Обломки кирпичей и деревянных конструкций, полусгнившие ветки, камни, корни толстые, тонкие и вовсе нитяные, пронизывавшие почву во всех направлениях, – все это мешало копать, превращая работу в адово испытание. Иногда приходилось выбирать камни руками, а корни – рубить с остервенением, до изнеможения. К полудню мне удалось выкопать яму примерно два на два метра, местами едва достигавшую полуметра глубины.
Старики не обращали на меня никакого внимания. Они полеживали на плащ-палатке, расстеленной в тени, болтали и покуривали, пока я вгрызался в землю.
– Для начала сойдет, – сказал наконец Трофим Никитич. – А теперь давай-ка перекусим.
После обеда мне было позволено искупаться, а потом я вернулся к яме.
Копать пришлось два дня. На третий я перерубил лопатой серую кость. Случилось это на полутораметровой глубине. Столетов определил, что кость принадлежала собаке.
Старики пытались вспомнить, была ли у Тимофея собака, а я тем временем, отбросив лопату, руками разгребал мягкую землю, пока не наткнулся на человеческий череп без верхушки. Меня выгнали из ямы.
Трофим Никитич опустился на колени и принялся бережно выбирать из земли кость за костью. Через несколько минут он протянул Столетову стальную полусферу – потемневшую от времени, но без ржавчины. Столетов кивнул.
Мы работали до наступления темноты, собирая кости в водонепроницаемый крафт-мешок, а потом забросали яму землей.
Через два дня в Юрасово отпевали раба Божия Тимофея.
Об этом договорился Столетов, и из-за этого накануне старики едва не поссорились.

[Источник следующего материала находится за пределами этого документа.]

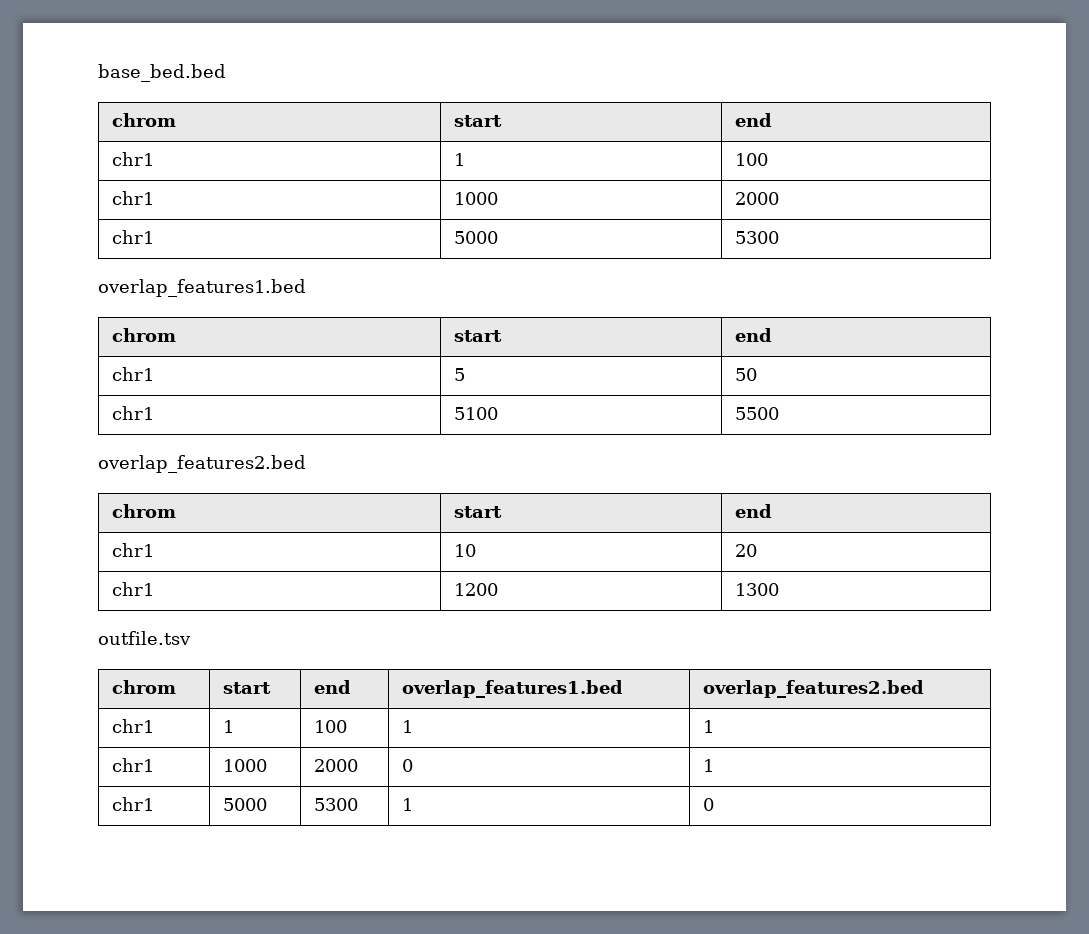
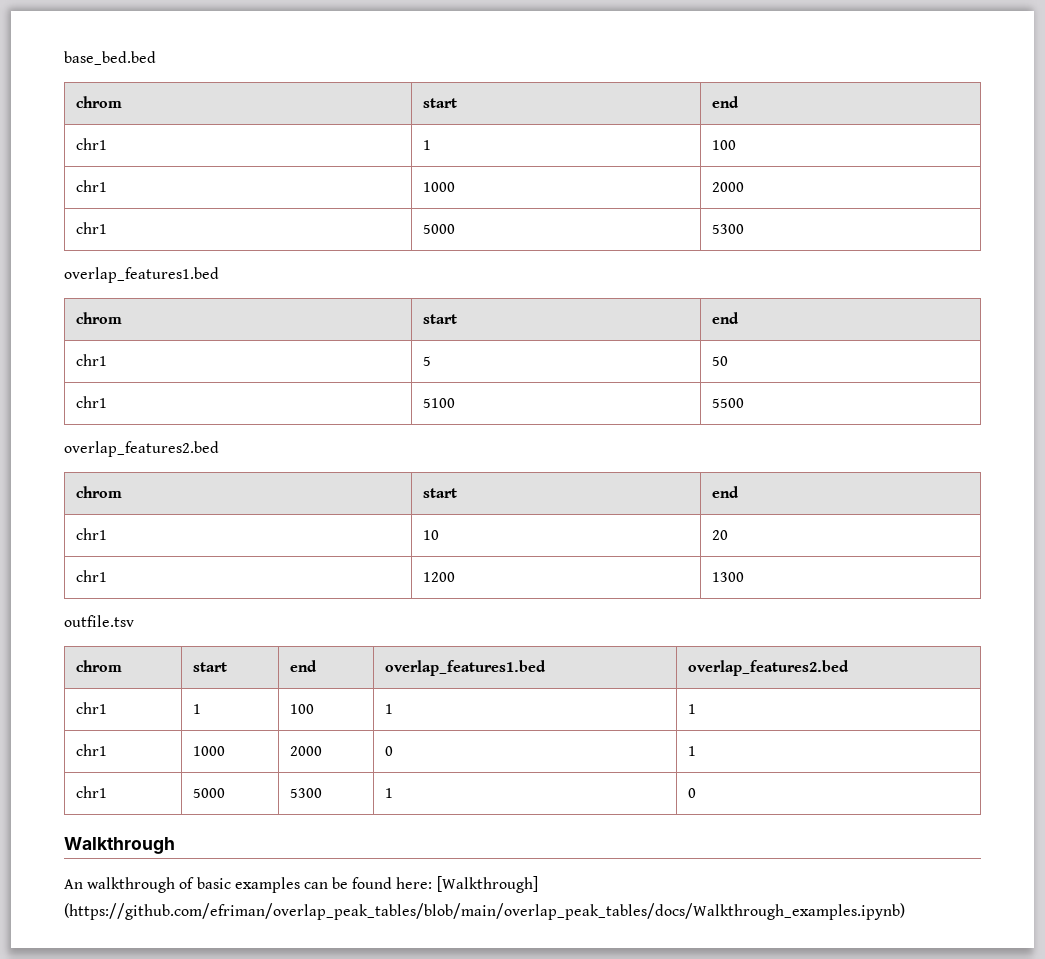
+ Walkthrough
+ An walkthrough of basic examples can be found here: [Walkthrough] (https://github.com/efriman/overlap_peak_tables/blob/main/overlap_peak_tables/docs/Walkthrough_examples.ipynb)

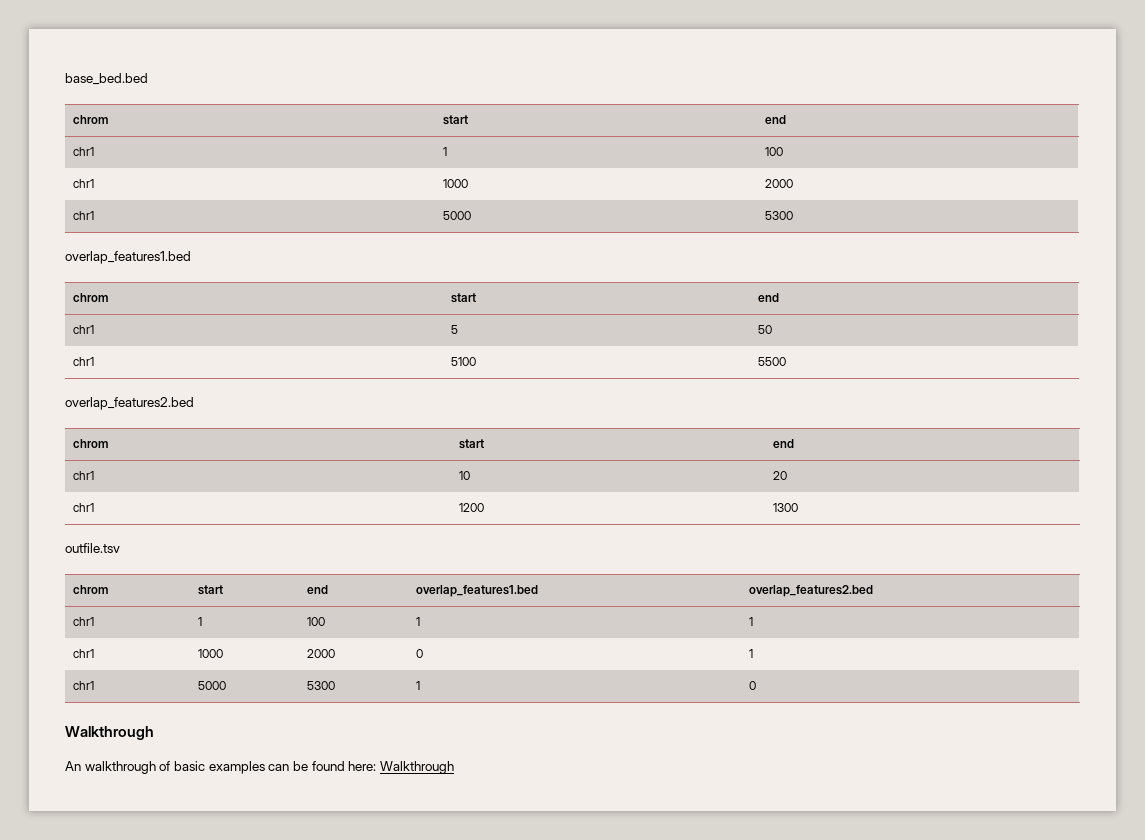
- An walkthrough of basic examples can be found here: [Walkthrough] (https://github.com/efriman/overlap_peak_tables/blob/main/overlap_peak_tables/docs/Walkthrough_examples.ipynb)
+ An walkthrough of basic examples can be found here: Walkthrough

Вечером они крепко выпили и заспорили.
Я слышал их голоса из кухни, но слов разобрать не мог, а когда вошел с чайником в гостиную, Трофим Никитич кричал:
– Я не собирался и не собираюсь с ним мириться! С историей невозможно поссориться или помириться! Он был падающим, и я его подтолкнул. Он только и делал, что сыпал песок в наш механизм, – вредитель, враг, тля!
– Он твой брат, – спокойно сказал Максим Ильич. – Твоя кровь. Идеи долго не живут, они меняются и умирают, а кровь – она всегда кровь…
– Революция выше крови! Несть пред ней ни эллина, ни иудея, ни брата, ни отца! Ничуть не жалею, что отдал приказ расстрелять его, ни-чуть! Мы сражались – и ты сражался – за всех людей, а не за русских или евреев, не за братьев или сестер! Мы были всемирным словом, всемирным! При слове «русский» моя рука тянется к кобуре! При слове «брат»…
– Слезь с коня, Трофим Никитич, – перебил его Столетов, по-прежнему не повышая голоса. – И конь-то давно сдох, а ты все никак не уймешься… – Помолчал. – Прошлое прошло. Сейчас ты хочешь похоронить его по-человечески… ведь что-то же заставило тебя это сделать через шестьдесят лет…
– А ты хотел бы, чтоб его кости лежали вперемешку с собачьими?